Cela n’est rien comparativ­ement au choc subi par les Français quand ils ont appris, quelques jours après le décès de l’ancien président François Mitterrand en 1996, que celui-ci avait combattu le cancer pendant presque tout son règne.

Le livre révèle que la maladie du président était considérée comme un secret d’État. Pendant des années, des bulletins de santé mensongers ont été diffusés afin d’induire les électeurs en erreur.

Plus près de nous, le chef du NPD Jack Layton est décédé quatre mois après les élections fédérales de 2011. Le secret a été si bien gardé à propos de son cancer qu’encore aujourd’hui, nous ignorons à quel point il était malade pendant la campagne électorale qui aurait pu faire de lui le premier ministre du Canada.

L’état de santé de nos politicien­s est un sujet délicat. Le secret de nos dossiers médicaux est scrupuleus­ement respecté. En 2014, le député provincial progressis­te-conservate­ur Greg Davis (Campbellto­n-Restigouch­e-Centre) s’est retrouvé en congé de maladie à la suite d’un scandale de factures et de dettes impayées. La nature même de son mal n’a jamais été révélée.

M. Davis était toutefois un député d’arrièreban, avec peu ou pas d’influence à Fredericto­n. L’enjeu est autrement plus important quand il s’agit du dirigeant d’une province ou d’un pays.

C’est encore plus vrai au Nouveau-Brunswick, où les contre-pouvoirs sont peu nombreux. Il est bien connu que Brian Gallant aime tout contrôler. Le véritable pouvoir est centralisé au sein du bureau du premier ministre.

Même le vice-premier ministre n’occupe, dans les faits, qu’un poste honorifiqu­e. Stephen Horsman a en effet reconnu qu’il n’avait même jamais été informé de la blessure subie par la personne dont il est pourtant censé assurer la relève.

Chaque cas est différent et doit être jugé au mérite. Nous croyons toutefois que l’état de santé du premier ministre est d’intérêt public. C’était une erreur de dissimuler aussi longtemps cette informatio­n importante.

Dans le dossier Mitterrand, les tribunaux français avaient interdit la publicatio­n du livre

Le grand secret, au nom de la protection de la confidenti­alité médicale. Le jugement avait été infirmé par la Cour européenne des droits de l’homme.
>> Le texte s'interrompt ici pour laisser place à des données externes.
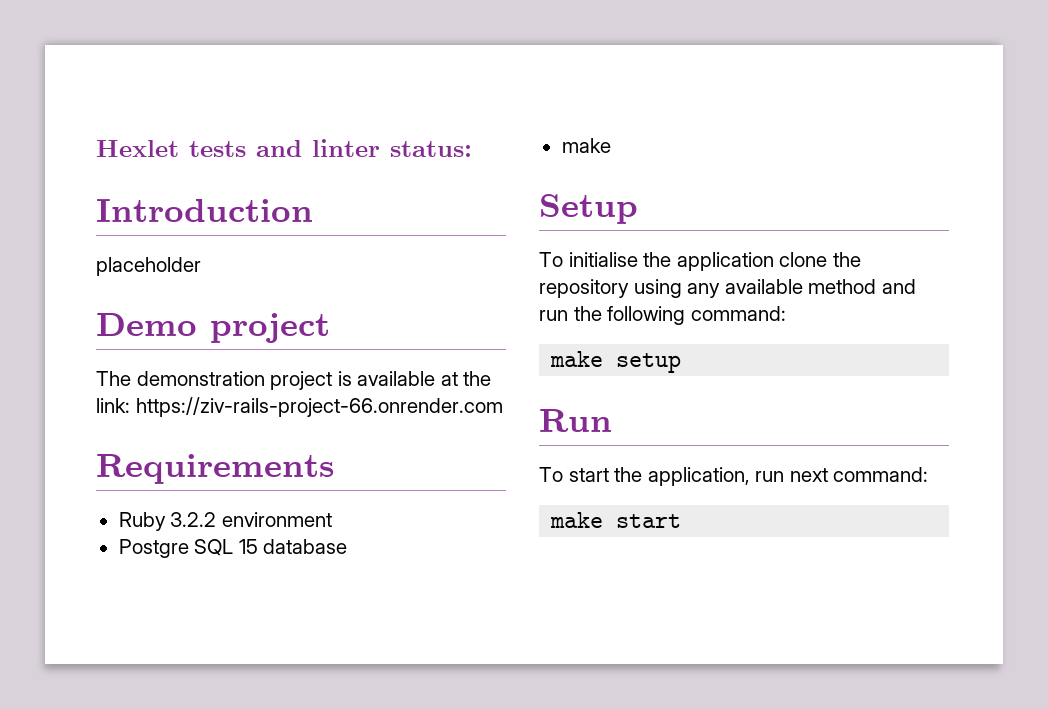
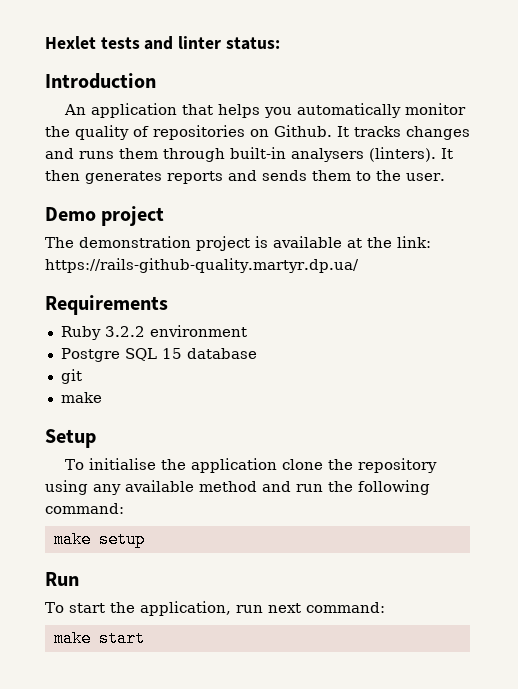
- placeholder
+ An application that helps you automatically monitor the quality of repositories on Github. It tracks changes and runs them through built-in analysers (linters). It then generates reports and sends them to the user.
- The demonstration project is available at the link: https://ziv-rails-project-66.onrender.com
+ The demonstration project is available at the link: https://rails-github-quality.martyr.dp.ua/
+ git

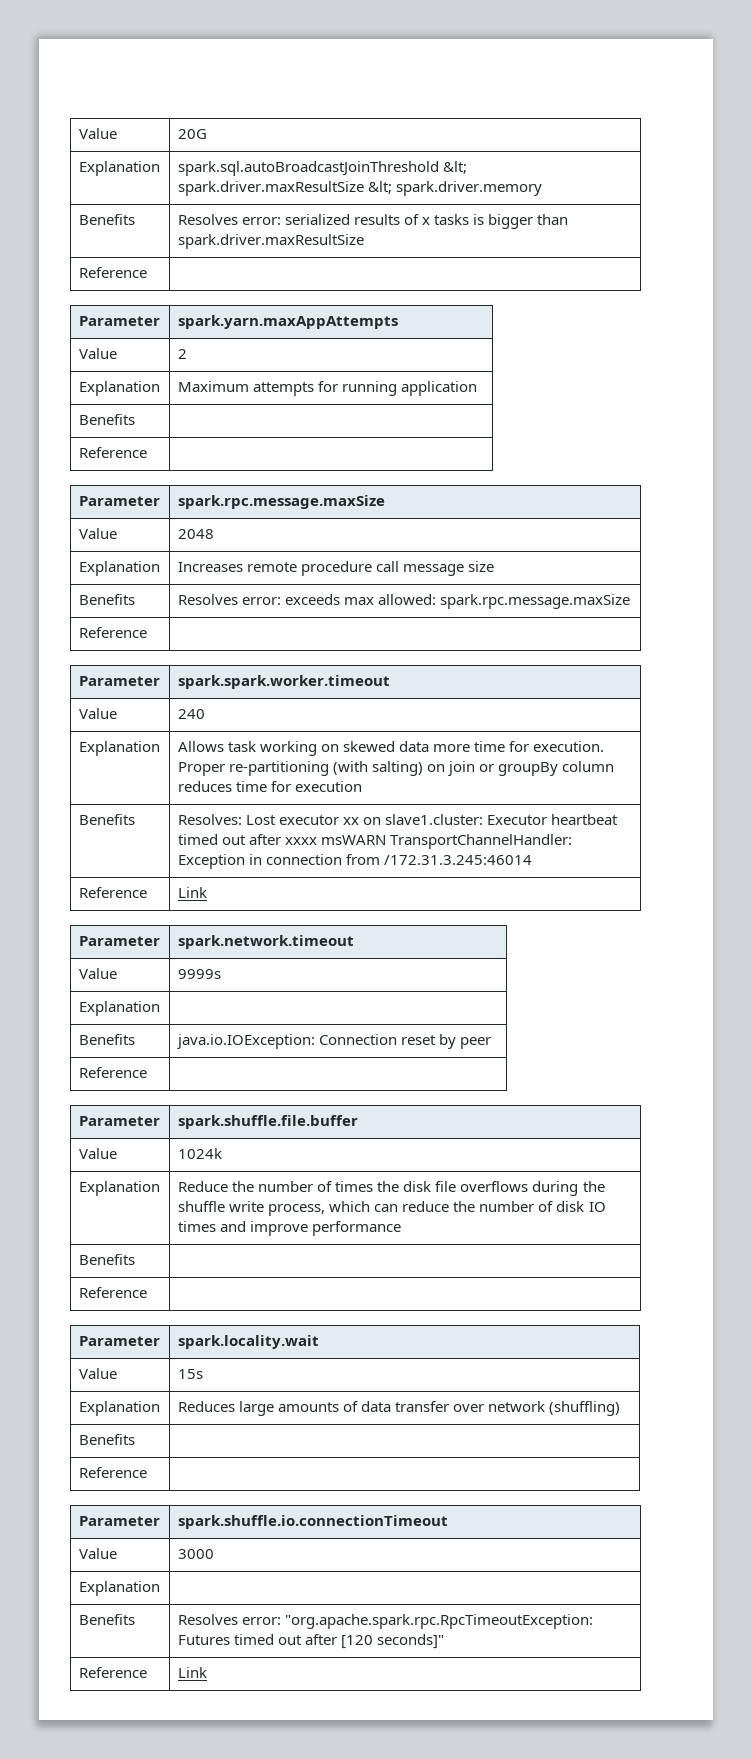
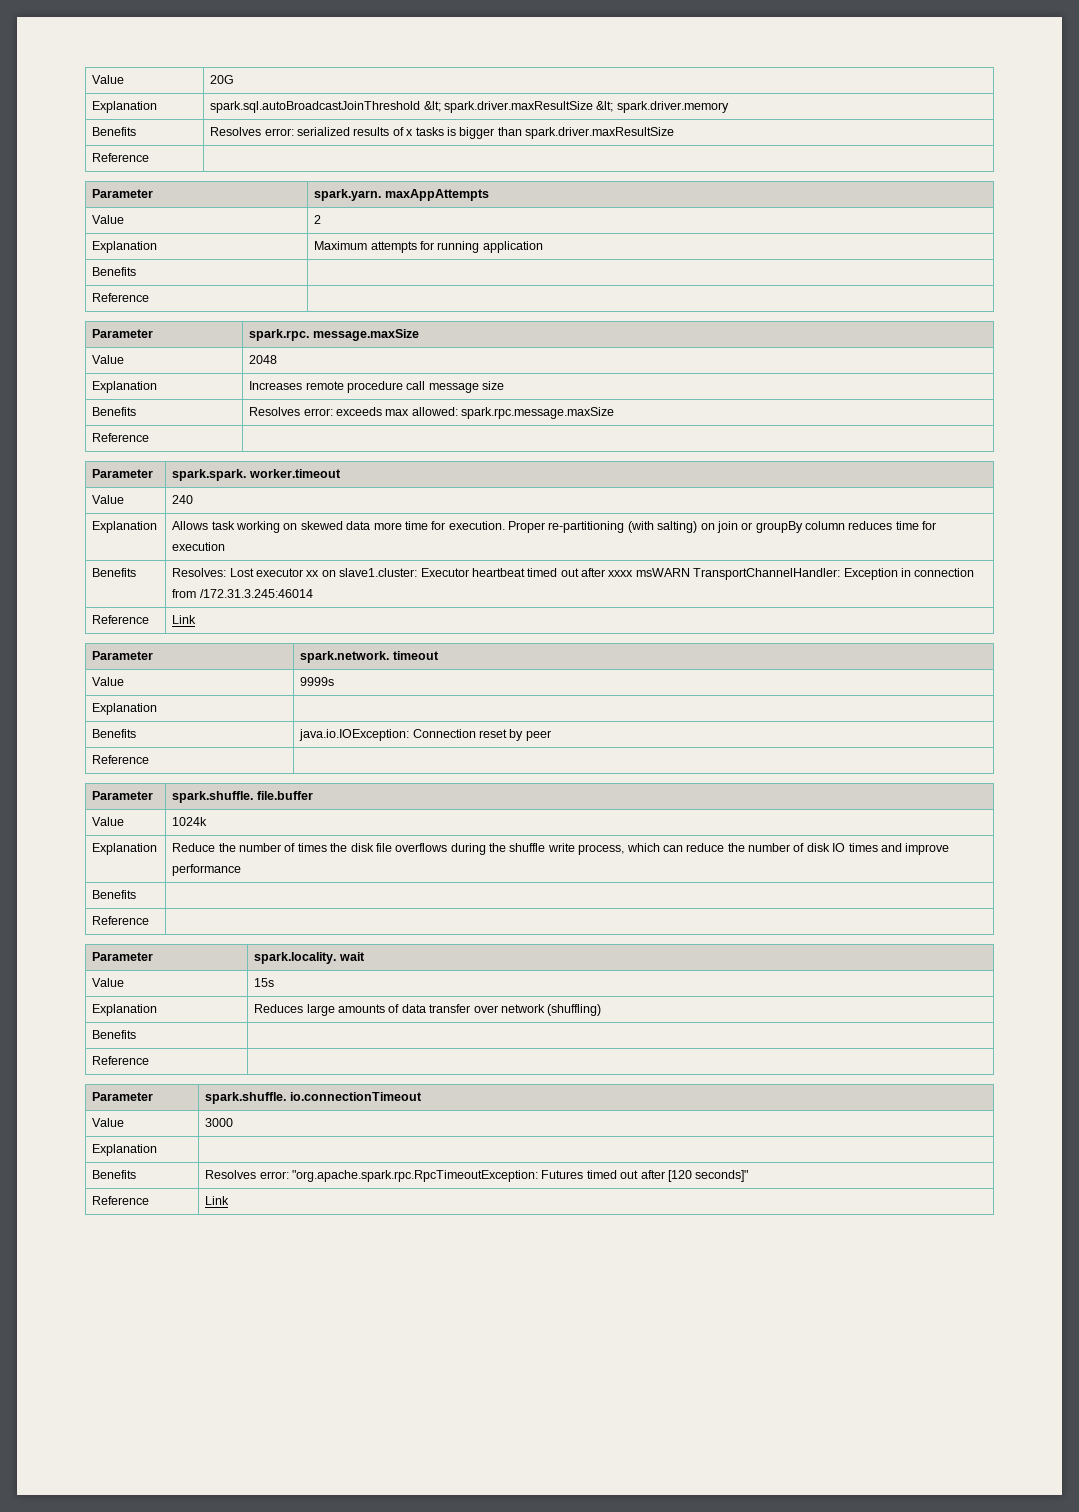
- Parameter | spark.yarn.maxAppAttempts
+ Parameter | spark.yarn. maxAppAttempts
- Parameter | spark.rpc.message.maxSize
+ Parameter | spark.rpc. message.maxSize
- Parameter | spark.spark.worker.timeout
+ Parameter | spark.spark. worker.timeout
- Parameter | spark.network.timeout
+ Parameter | spark.network. timeout
- Parameter | spark.shuffle.file.buffer
+ Parameter | spark.shuffle. file.buffer
- Parameter | spark.locality.wait
+ Parameter | spark.locality. wait
- Parameter | spark.shuffle.io.connectionTimeout
+ Parameter | spark.shuffle. io.connectionTimeout

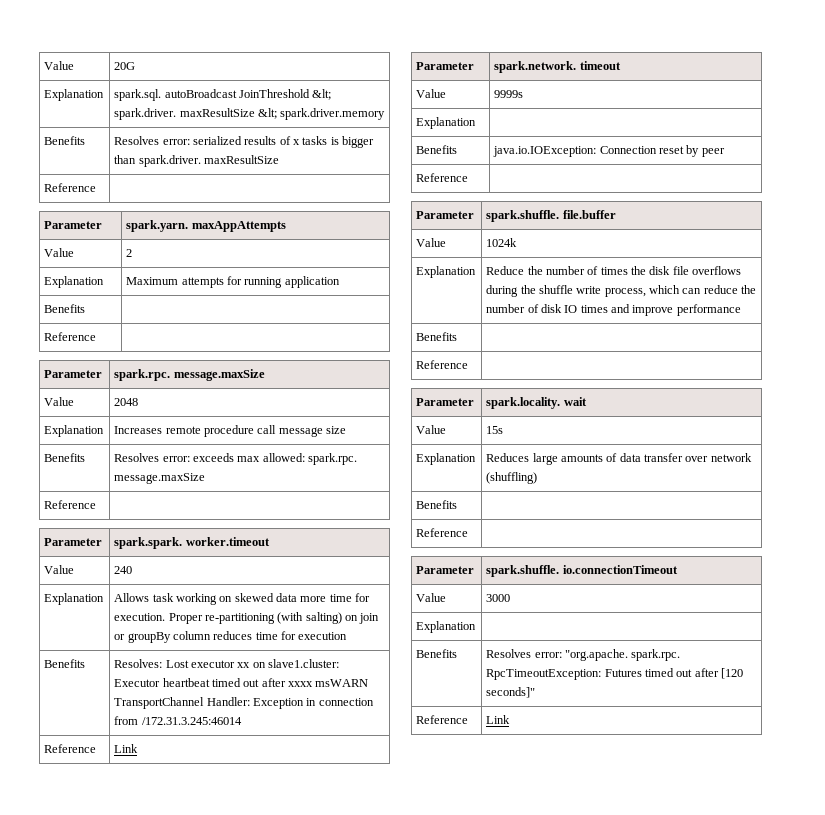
- Explanation | spark.sql.autoBroadcastJoinThreshold &lt; spark.driver.maxResultSize &lt; spark.driver.memory
+ Explanation | spark.sql. autoBroadcast JoinThreshold &lt; spark.driver. maxResultSize &lt; spark.driver.memory
- Benefits | Resolves error: serialized results of x tasks is bigger than spark.driver.maxResultSize
+ Benefits | Resolves error: serialized results of x tasks is bigger than spark.driver. maxResultSize
- Benefits | Resolves error: exceeds max allowed: spark.rpc.message.maxSize
+ Benefits | Resolves error: exceeds max allowed: spark.rpc. message.maxSize
- Benefits | Resolves: Lost executor xx on slave1.cluster: Executor heartbeat timed out after xxxx msWARN TransportChannelHandler: Exception in connection from /172.31.3.245:46014
+ Benefits | Resolves: Lost executor xx on slave1.cluster: Executor heartbeat timed out after xxxx msWARN TransportChannel Handler: Exception in connection from /172.31.3.245:46014
- Benefits | Resolves error: "org.apache.spark.rpc.RpcTimeoutException: Futures timed out after [120 seconds]"
+ Benefits | Resolves error: "org.apache. spark.rpc. RpcTimeoutException: Futures timed out after [120 seconds]"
Celle-ci avait décrété que «la capacité d’un président de la République ne relève pas du secret médical, mais concerne la vie de tout un peuple».

De son côté, la commotion subie par Brian Gallant semble avoir affecté sa capacité à mener les affaires de la province. La nouvelle aurait dû être rendue immédiatem­ent publique, tout comme la façon dont ses responsabi­lités ont été redistribu­ées pendant sa convalesce­nce.